Desde la caída del presidente Husni Mubarak el 11 de febrero Egipto atraviesa una etapa de efervescencia. Después de décadas de censura y represión los egipcios han tomado las calles y no parecen dispuestos a replegarse a sus hogares conscientes de que “la revolución” –como la llaman ellos- les ha cambiado la vida.
Para un latinoamericano es sorprendente ver los tanques en las calles mientras la gente saluda a los soldados y los niños se suben a los tanques para sacarse fotos con ellos haciendo la “v” de la victoria.

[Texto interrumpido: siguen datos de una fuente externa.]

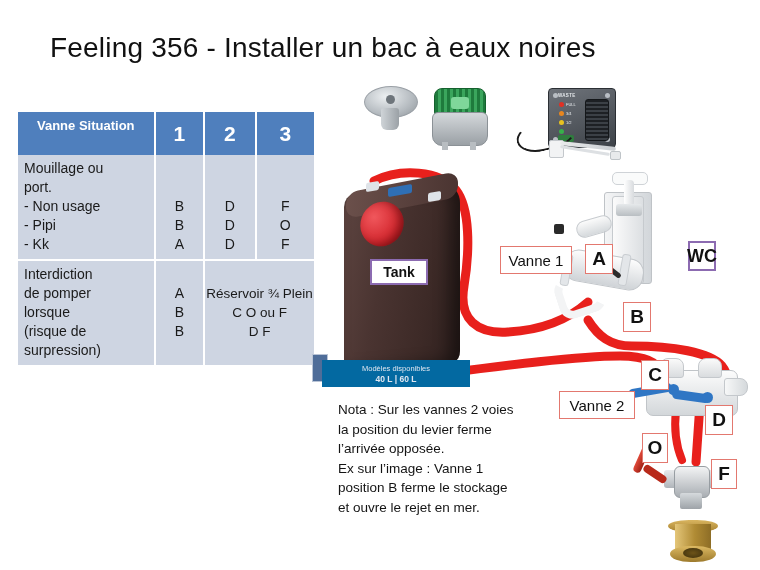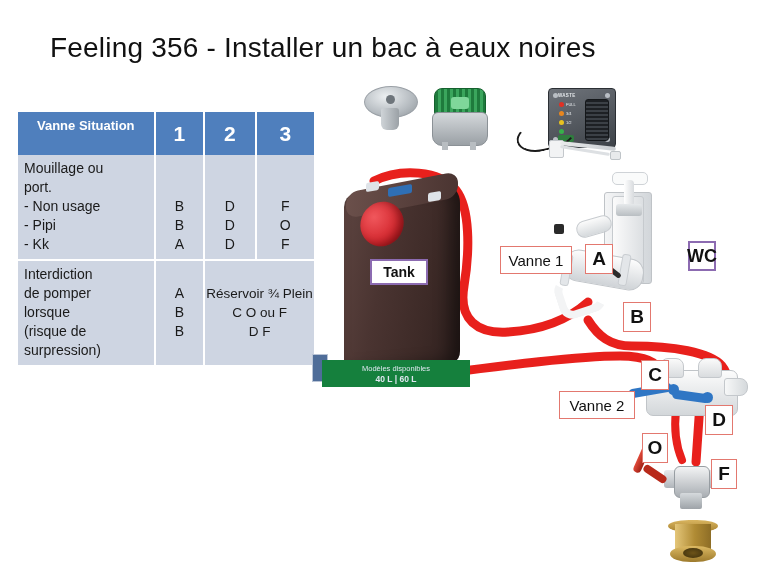"Modèles disponibles" .banner { background: #15803d -> #0369a1 }
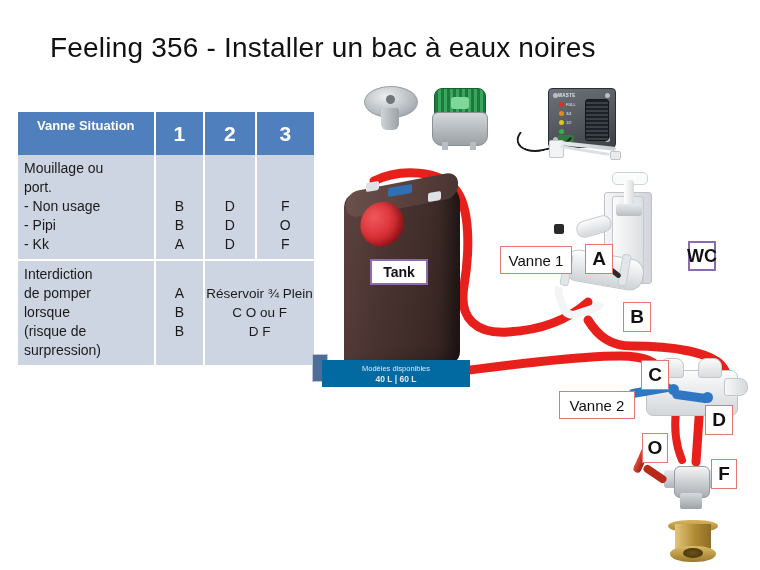"Nota : Sur les vannes" div.nota { html: none -> <div>Nota : Sur les vannes 2 voies la position du levier ferme l’arrivée opposée. Ex sur l’image : Vanne 1 position B ferme le stockage et ouvre le rejet en mer.</div> }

Se puede percibir que el ejército todavía es visto como un factor que evitó una mayor represión por parte de la seguridad del Estado de Mubarak y de su policía, que virtualmente ha desaparecido de las calles.
La plaza Tajrir (liberación) en el centro de El Cairo es tomada una y otra vez por los jóvenes que derrocaron a Mubarak. Cuando se llena, se convierte en un verdadero campamento de espíritu asambleario donde se discute de día y de noche sobre el futuro del país. A su alrededor se ha instalado un “merchandising revolucionario” con remeras, cintas, afiches y todo tipo de tarjetas alusivas al 25 de enero, el día que comenzaron las protestas y que ya se ha convertido en una fecha histórica para el mundo árabe.

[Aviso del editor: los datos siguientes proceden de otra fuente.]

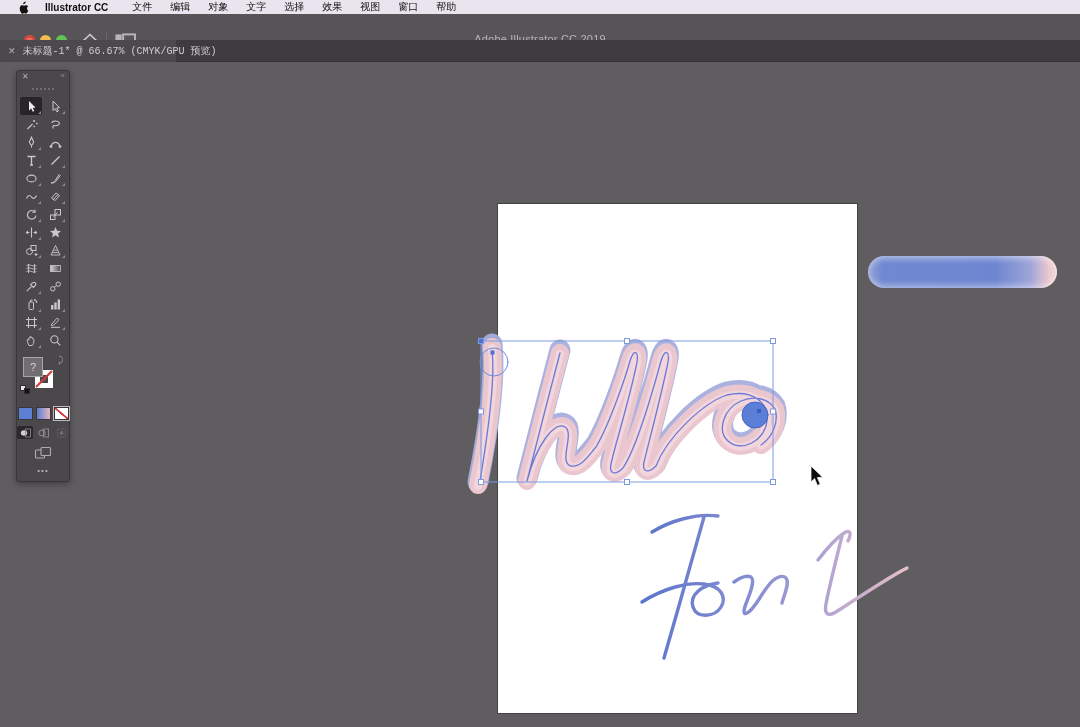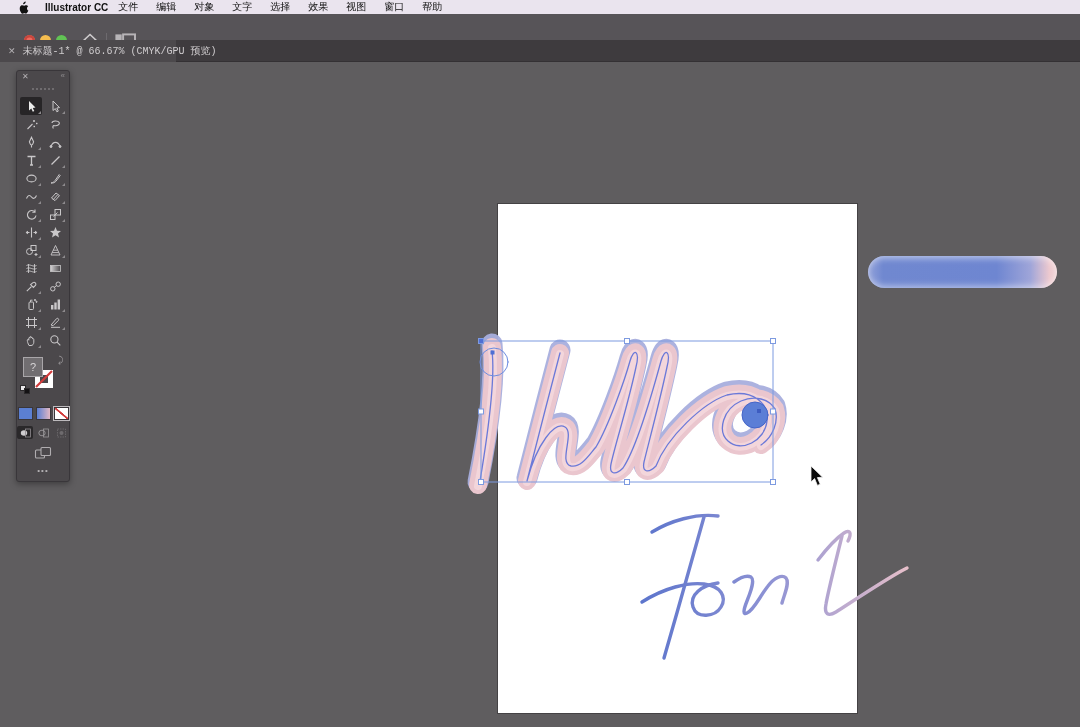"Illustrator CC" .menubar .appname { margin-right: 10px -> 24px }
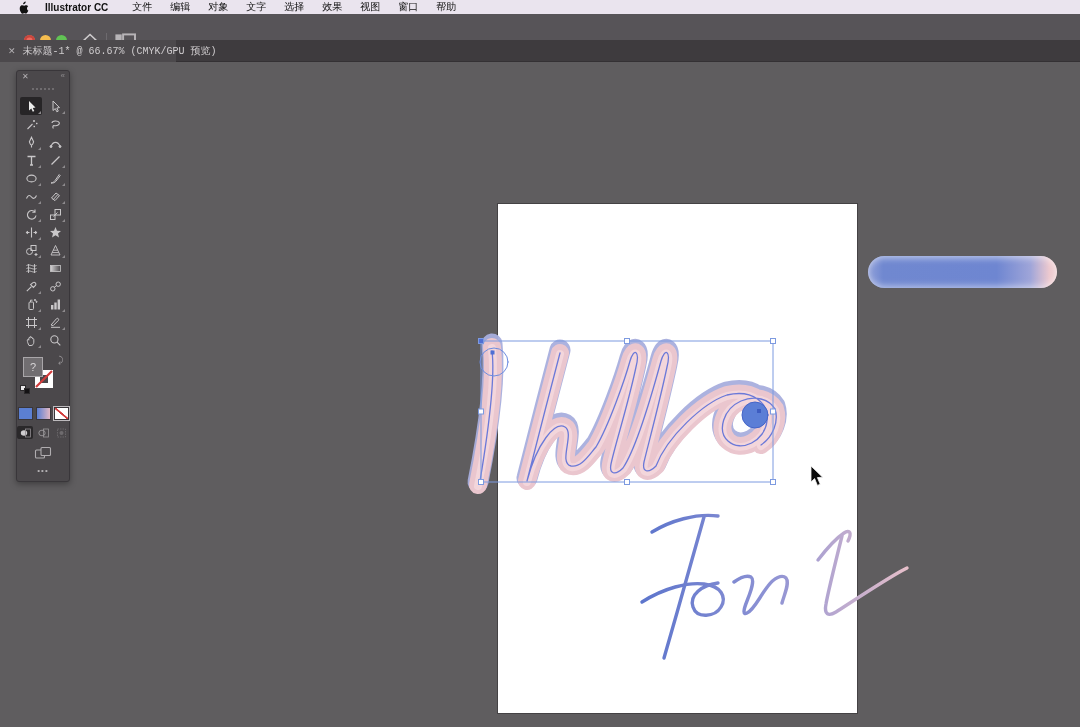"Adobe Illustrator CC 2019" div.win-title { html: none -> <div>Adobe Illustrator CC 2019</div> }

En el Egipto revolucionario las manifestaciones se suceden en distintos puntos de la ciudad porque –por ahora- se puede protestar sin ser reprimidos. A pocos metros de la plaza hay una manifestación de cristianos frente a la sede de la radio y televisión estatal que está sobre el Nilo. Para advertir que cualquier intento por enfrentar a musulmanes y cristianos será una provocación del viejo régimen corean “todos somos egipcios”. En la Universidad, donde estaba prohibida cualquier expresión política antes de “la revolución”, hay carteles con fotos de los caídos en la plaza y algunos estudiantes exigen a gritos la renuncia del decano que pertenece al partido de Mubarak. Los jóvenes que impulsaron la “revolución del 25 de febrero” han comprendido que su fuerza radica en conquistar las calles y mantenerse en ellas. Así lograron tomar pacíficamente la sede central del poderoso aparato de seguridad para evitar que destruyeran los documentos de la represión, y obligaron a que el ejército cambiara al primer ministro.
Hoy existe un vacío institucional que favorece a los revolucionarios. Pero es poco probable que las fuerzas del antiguo régimen se queden de brazos cruzados contemplando cómo les arrebatan todo el poder.